Exercise
Across the listing below, count every line where the string "server" appears, then give only the count.

[Data provided — start]

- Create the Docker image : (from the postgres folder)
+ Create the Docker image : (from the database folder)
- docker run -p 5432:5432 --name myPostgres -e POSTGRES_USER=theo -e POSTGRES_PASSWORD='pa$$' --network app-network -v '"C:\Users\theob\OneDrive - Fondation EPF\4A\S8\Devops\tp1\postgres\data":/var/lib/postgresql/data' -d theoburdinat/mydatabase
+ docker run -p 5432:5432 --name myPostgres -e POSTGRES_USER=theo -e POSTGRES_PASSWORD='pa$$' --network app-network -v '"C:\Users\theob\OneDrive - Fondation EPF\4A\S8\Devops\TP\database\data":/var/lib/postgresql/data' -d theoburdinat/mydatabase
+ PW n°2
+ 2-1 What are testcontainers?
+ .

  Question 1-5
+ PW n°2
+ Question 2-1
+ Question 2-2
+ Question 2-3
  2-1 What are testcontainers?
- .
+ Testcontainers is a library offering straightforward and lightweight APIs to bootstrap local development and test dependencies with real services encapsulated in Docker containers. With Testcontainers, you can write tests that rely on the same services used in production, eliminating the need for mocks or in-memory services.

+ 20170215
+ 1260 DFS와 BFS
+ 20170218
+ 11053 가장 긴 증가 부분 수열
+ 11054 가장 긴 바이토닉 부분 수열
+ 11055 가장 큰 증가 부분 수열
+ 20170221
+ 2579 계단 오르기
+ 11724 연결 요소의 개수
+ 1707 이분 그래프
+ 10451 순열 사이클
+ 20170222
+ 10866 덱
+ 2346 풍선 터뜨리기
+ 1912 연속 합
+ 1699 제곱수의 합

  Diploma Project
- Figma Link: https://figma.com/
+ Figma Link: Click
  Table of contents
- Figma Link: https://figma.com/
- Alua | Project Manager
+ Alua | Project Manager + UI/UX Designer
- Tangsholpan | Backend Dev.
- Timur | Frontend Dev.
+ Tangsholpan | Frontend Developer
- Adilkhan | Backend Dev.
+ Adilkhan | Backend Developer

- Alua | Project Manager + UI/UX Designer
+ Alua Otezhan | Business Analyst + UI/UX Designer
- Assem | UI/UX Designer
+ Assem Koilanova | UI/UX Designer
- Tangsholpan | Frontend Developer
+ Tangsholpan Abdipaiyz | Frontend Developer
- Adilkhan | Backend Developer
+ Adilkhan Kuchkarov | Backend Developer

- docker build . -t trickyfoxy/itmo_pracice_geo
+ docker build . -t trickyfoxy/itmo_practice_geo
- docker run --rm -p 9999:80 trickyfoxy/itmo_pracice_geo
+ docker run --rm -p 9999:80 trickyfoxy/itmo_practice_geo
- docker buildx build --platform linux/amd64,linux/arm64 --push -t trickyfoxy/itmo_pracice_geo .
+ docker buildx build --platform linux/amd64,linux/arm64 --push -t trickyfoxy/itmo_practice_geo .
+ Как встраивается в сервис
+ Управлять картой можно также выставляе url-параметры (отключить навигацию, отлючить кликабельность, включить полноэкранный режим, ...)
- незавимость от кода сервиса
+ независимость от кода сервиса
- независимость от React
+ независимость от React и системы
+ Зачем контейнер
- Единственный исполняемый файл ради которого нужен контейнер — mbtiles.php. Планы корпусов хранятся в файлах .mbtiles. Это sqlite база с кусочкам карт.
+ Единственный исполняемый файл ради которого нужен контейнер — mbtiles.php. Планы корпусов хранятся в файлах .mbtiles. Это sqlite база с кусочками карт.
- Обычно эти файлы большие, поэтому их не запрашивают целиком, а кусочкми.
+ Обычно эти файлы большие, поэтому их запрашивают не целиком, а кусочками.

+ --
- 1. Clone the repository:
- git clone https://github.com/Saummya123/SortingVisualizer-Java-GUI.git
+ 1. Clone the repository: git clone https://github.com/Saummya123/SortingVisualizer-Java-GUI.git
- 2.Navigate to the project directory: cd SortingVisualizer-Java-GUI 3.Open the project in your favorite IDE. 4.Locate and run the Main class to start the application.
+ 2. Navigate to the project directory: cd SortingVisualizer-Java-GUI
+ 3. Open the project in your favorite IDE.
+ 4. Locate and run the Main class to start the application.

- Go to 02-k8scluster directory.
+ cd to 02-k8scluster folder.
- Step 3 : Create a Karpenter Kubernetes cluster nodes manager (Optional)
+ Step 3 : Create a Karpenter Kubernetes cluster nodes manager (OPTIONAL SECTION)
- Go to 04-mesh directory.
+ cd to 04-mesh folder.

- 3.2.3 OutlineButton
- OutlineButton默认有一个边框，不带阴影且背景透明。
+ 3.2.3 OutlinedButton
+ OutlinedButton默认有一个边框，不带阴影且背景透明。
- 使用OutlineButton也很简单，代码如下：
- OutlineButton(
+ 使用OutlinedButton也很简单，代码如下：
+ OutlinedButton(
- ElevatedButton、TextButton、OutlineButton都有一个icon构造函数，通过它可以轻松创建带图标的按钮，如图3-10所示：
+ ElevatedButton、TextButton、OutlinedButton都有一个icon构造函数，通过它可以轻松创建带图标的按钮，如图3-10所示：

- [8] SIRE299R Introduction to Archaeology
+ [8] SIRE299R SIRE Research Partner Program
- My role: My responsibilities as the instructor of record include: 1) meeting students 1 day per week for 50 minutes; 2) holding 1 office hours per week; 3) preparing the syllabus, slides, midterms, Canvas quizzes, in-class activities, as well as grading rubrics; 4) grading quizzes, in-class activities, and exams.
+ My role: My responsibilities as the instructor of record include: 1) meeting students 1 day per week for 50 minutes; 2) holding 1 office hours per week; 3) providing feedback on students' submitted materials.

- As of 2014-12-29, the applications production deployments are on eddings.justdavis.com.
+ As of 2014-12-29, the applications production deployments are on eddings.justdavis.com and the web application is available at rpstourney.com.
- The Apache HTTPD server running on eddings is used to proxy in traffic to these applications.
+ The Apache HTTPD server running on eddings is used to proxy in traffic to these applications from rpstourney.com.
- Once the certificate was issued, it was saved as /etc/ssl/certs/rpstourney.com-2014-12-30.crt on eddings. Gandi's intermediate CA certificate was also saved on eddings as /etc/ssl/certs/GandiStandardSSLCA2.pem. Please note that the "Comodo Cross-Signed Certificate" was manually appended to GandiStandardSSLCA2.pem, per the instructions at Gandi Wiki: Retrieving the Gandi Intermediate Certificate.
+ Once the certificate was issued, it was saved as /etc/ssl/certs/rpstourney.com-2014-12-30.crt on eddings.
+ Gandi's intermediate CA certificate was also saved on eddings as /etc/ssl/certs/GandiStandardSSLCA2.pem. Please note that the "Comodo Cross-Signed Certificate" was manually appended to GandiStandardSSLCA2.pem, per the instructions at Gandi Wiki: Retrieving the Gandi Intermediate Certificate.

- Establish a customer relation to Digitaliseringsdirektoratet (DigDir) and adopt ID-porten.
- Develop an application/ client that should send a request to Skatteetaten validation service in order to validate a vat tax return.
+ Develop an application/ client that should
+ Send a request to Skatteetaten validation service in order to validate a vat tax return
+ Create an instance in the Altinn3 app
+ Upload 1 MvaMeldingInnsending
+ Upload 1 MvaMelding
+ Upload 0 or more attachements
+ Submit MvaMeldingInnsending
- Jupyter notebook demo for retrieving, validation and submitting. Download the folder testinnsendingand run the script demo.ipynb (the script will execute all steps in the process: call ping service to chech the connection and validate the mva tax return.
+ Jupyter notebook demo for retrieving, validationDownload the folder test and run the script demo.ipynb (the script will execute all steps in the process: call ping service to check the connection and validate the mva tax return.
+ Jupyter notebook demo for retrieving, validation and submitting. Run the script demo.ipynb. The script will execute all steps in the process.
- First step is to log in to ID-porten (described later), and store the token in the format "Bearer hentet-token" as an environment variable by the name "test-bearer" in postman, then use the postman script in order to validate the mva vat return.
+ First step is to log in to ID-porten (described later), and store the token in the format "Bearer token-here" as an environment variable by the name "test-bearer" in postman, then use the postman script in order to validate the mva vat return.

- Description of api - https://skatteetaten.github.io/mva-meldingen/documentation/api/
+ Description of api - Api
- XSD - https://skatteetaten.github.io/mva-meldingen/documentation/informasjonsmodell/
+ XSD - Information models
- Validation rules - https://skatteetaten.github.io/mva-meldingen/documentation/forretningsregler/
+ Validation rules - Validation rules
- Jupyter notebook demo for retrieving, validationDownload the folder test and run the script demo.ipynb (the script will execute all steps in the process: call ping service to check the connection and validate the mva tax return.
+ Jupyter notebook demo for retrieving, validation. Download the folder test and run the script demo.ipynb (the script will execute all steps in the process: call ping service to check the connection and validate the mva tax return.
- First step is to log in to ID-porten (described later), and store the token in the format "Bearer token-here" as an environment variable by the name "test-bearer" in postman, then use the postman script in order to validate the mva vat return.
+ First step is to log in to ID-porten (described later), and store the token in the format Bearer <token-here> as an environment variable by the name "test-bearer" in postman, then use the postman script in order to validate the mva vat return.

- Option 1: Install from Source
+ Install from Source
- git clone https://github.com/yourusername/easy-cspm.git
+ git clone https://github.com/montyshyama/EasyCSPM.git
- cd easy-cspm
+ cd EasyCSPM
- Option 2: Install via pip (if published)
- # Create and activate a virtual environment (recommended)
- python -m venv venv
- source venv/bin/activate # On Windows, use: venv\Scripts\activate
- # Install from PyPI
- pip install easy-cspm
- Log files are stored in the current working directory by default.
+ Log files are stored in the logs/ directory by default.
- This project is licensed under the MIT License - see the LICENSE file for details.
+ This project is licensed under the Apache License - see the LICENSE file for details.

[Data provided — finish]

Exercise solution
2